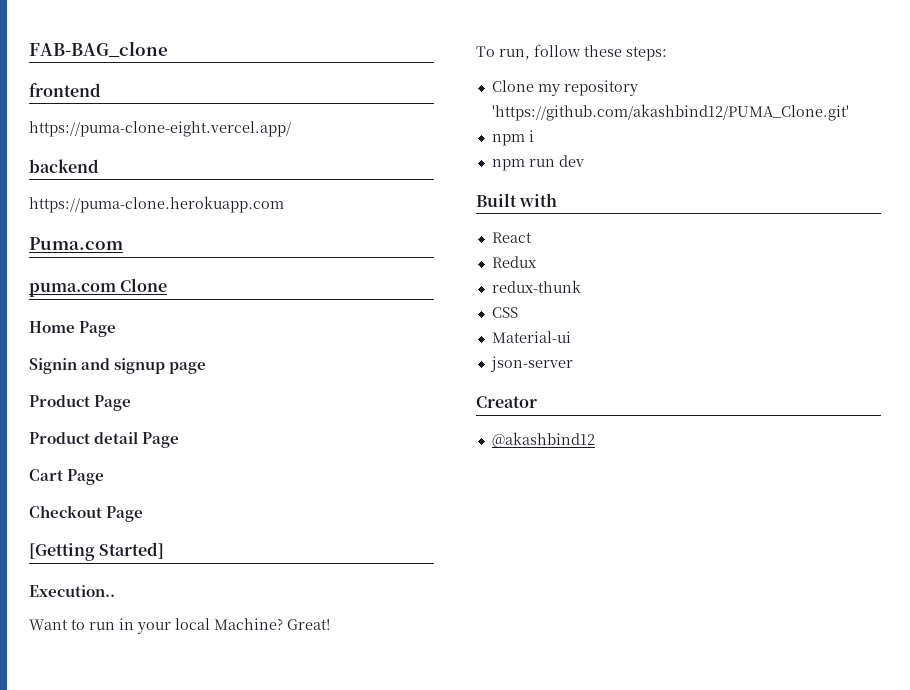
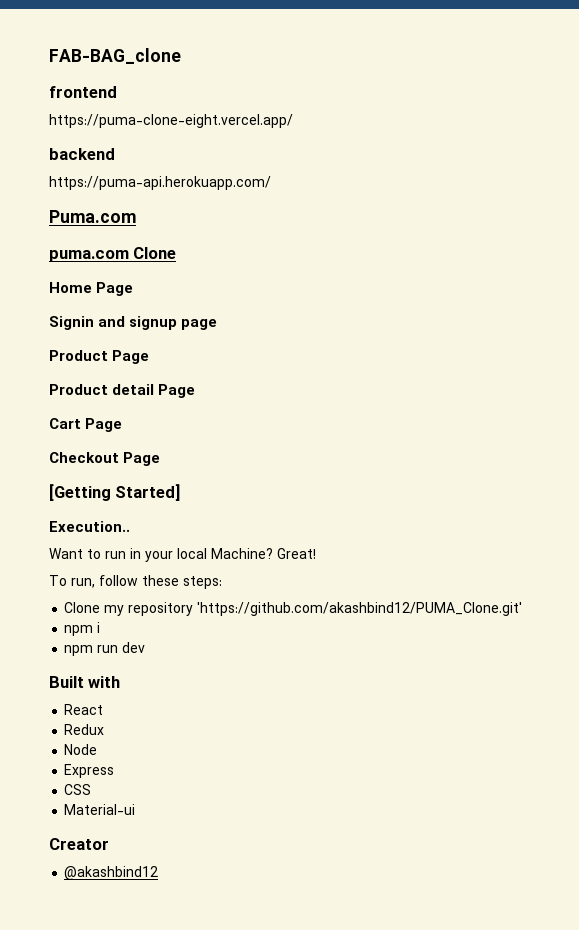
[29,196,284,213] https://puma-clone.herokuapp.com -> [49,176,271,190] https://puma-api.herokuapp.com/
[491,280,581,293] redux-thunk -> [64,744,98,755] [64,764,115,778] Node // Express
[489,356,573,372] // json-server -> (136, 809) none

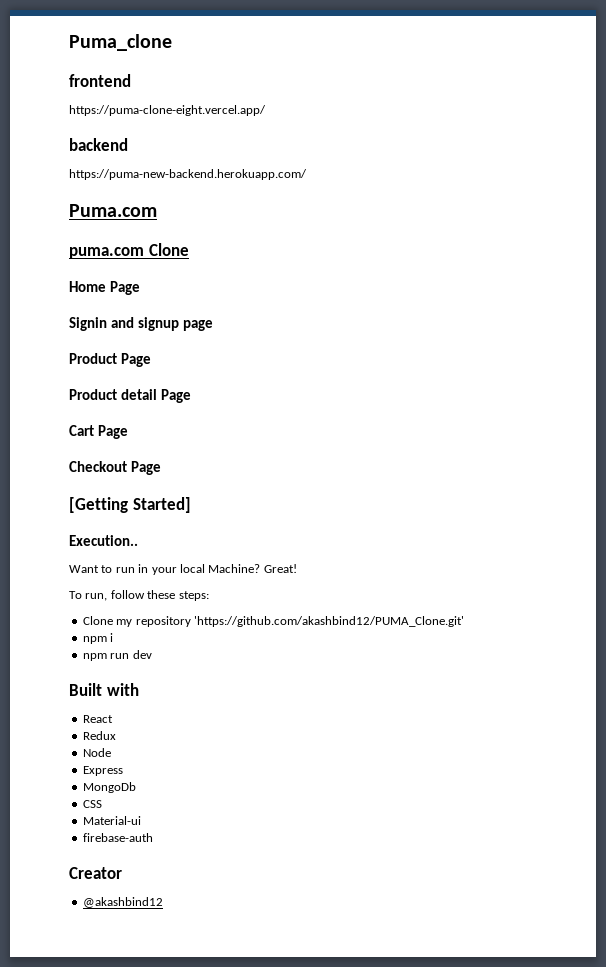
[49,48,181,64] FAB-BAG_clone -> [69,34,172,51] Puma_clone
[49,176,271,190] https://puma-api.herokuapp.com/ -> [69,169,307,180] https://puma-new-backend.herokuapp.com/
(115, 771) none -> [82,782,136,793] // MongoDb
(136, 809) none -> [82,833,153,842] // firebase-auth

#### Work task
Your task is to reproduce, exactly and exclusively, the lines from the one holding "[49,48,181,64] FAB-BAG_clone ->" through the final line of the listing.

#### Answer to this problem
[49,48,181,64] FAB-BAG_clone -> [69,34,172,51] Puma_clone
[49,176,271,190] https://puma-api.herokuapp.com/ -> [69,169,307,180] https://puma-new-backend.herokuapp.com/
(115, 771) none -> [82,782,136,793] // MongoDb
(136, 809) none -> [82,833,153,842] // firebase-auth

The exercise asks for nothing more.